WHAT THIS TASK INVOLVES =>
Give again the line that contains "Software: 2026 Buyer’s", plus every line after it to the end of the records, unchanged.
++++++++
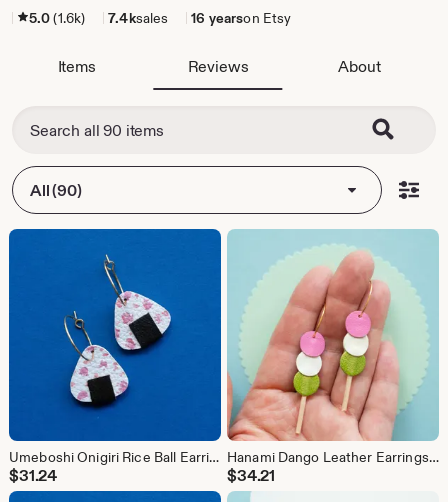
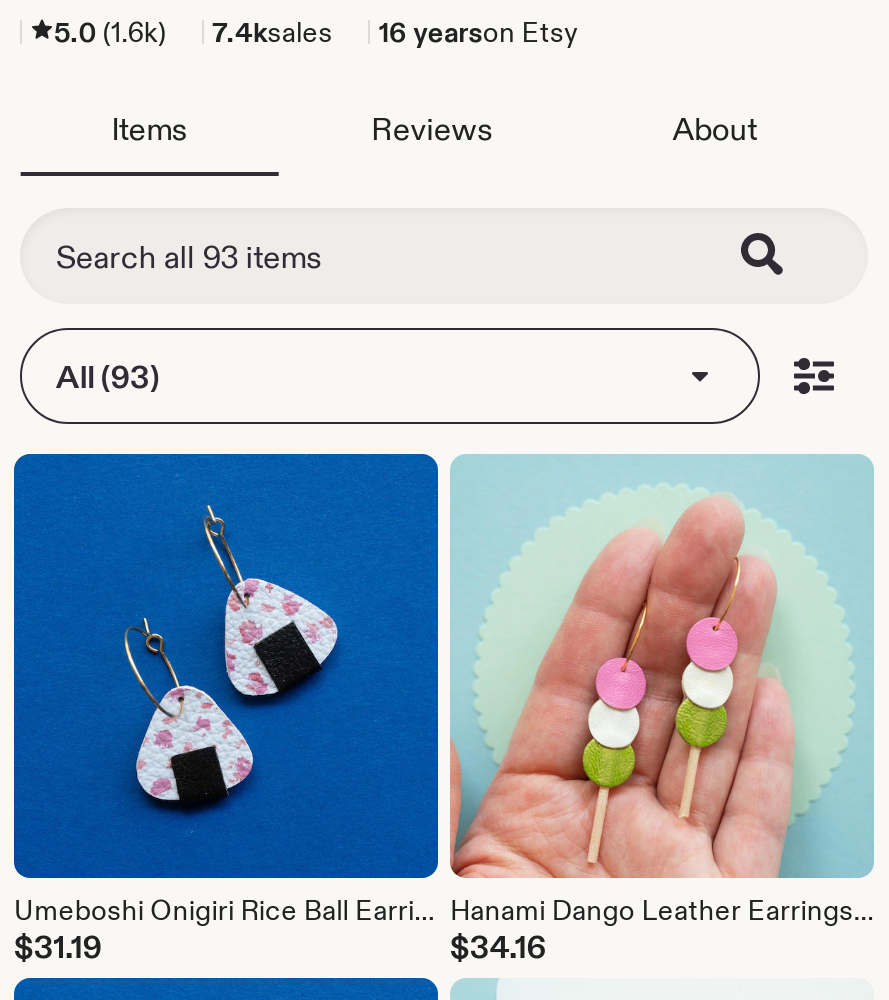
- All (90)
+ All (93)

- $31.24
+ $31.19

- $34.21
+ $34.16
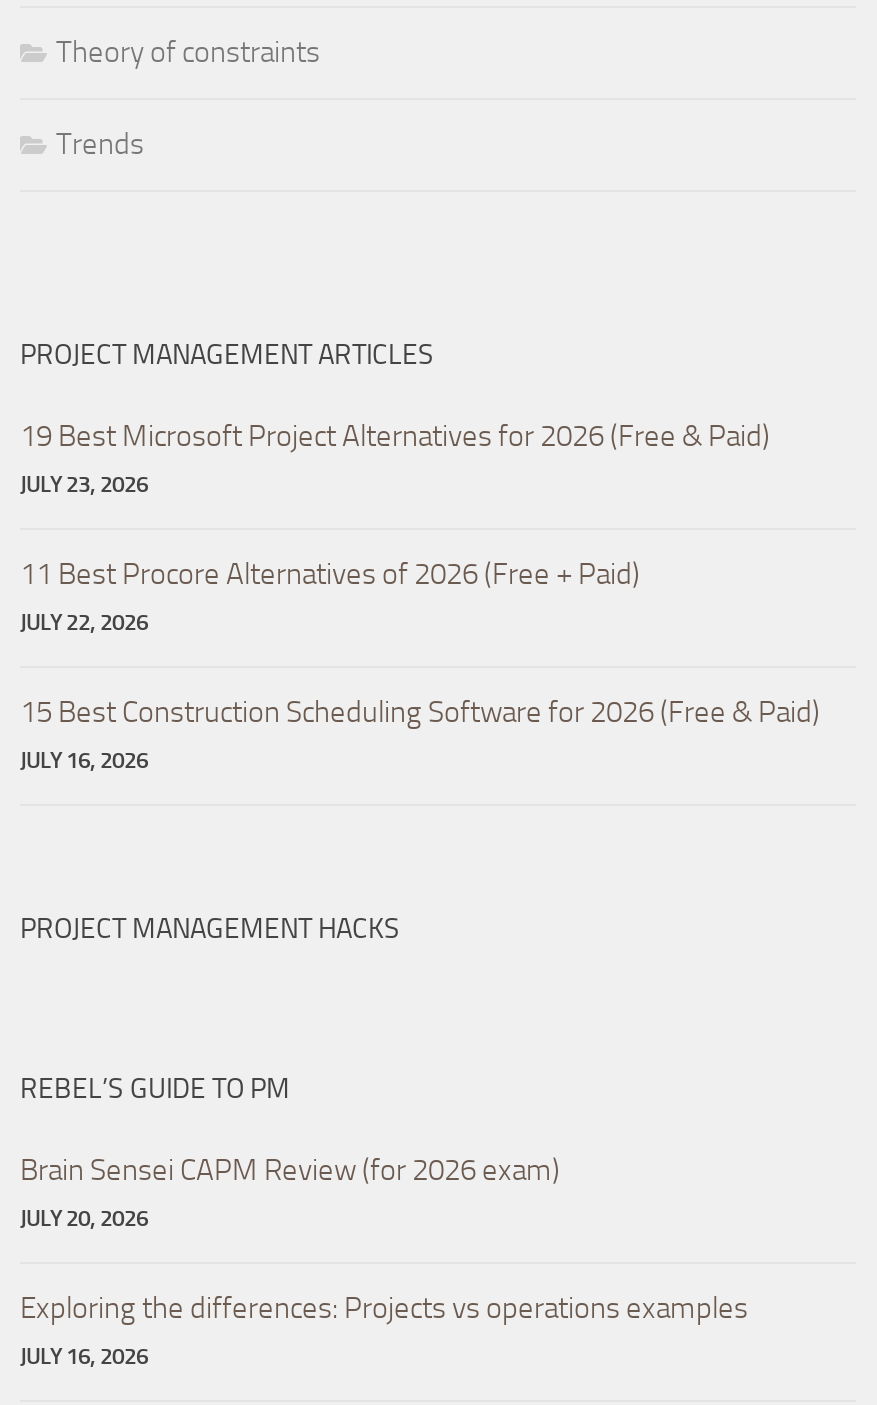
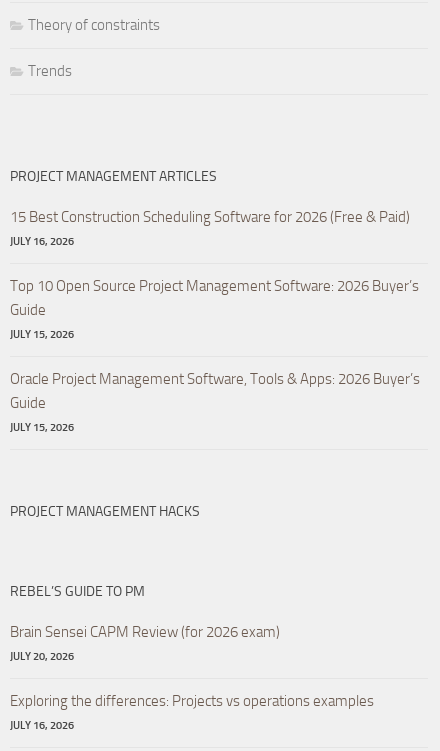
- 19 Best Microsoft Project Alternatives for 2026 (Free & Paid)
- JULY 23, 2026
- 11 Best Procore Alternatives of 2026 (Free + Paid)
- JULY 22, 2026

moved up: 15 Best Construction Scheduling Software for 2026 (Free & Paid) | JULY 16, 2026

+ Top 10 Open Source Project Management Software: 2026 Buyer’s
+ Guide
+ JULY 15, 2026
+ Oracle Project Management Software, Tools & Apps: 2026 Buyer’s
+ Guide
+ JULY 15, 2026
++++++++
EXERCISE OUTPUT =>
+ Top 10 Open Source Project Management Software: 2026 Buyer’s
+ Guide
+ JULY 15, 2026
+ Oracle Project Management Software, Tools & Apps: 2026 Buyer’s
+ Guide
+ JULY 15, 2026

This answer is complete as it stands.